Starting with the line containing "shipping: 70.99 -> 5.95" and going on through the line containing "total: 11672.89 -> 8880.85", return the lines of the data below exactly, and only those.

# [Collected data]
=== Section Start ===

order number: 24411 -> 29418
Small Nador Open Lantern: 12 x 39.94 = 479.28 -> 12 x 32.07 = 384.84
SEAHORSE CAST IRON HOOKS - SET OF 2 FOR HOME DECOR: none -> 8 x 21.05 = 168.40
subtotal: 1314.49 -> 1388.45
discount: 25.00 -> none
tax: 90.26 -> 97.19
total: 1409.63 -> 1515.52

=== Section End ===
=== Section Start ===

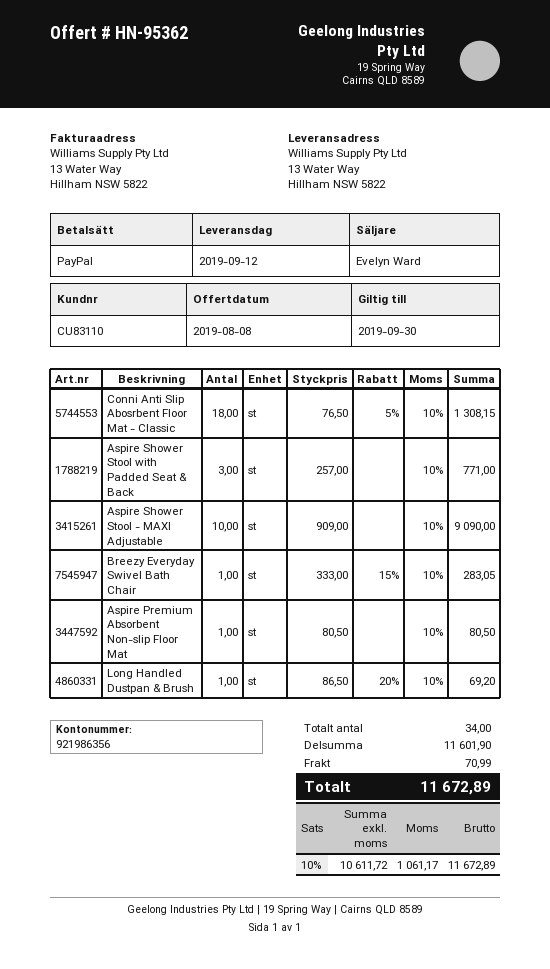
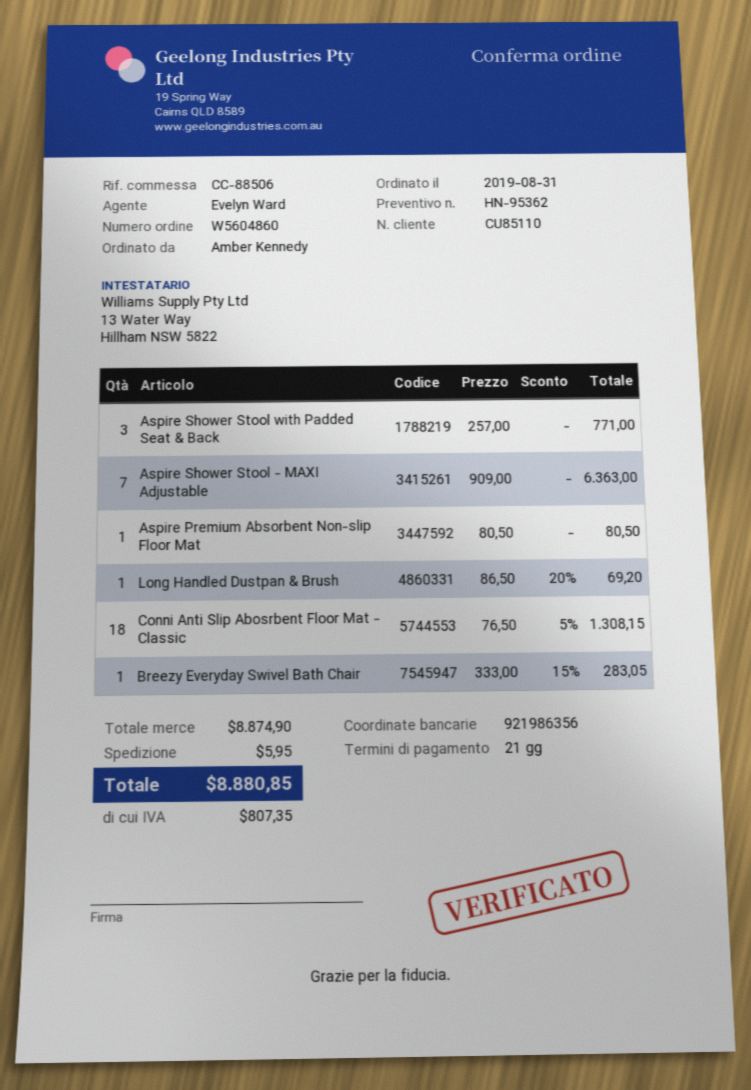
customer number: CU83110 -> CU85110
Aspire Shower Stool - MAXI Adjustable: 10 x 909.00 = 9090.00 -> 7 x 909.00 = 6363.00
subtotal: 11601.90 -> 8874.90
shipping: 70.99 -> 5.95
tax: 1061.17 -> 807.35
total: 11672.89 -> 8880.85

=== Section End ===

# [Exercise result]
shipping: 70.99 -> 5.95
tax: 1061.17 -> 807.35
total: 11672.89 -> 8880.85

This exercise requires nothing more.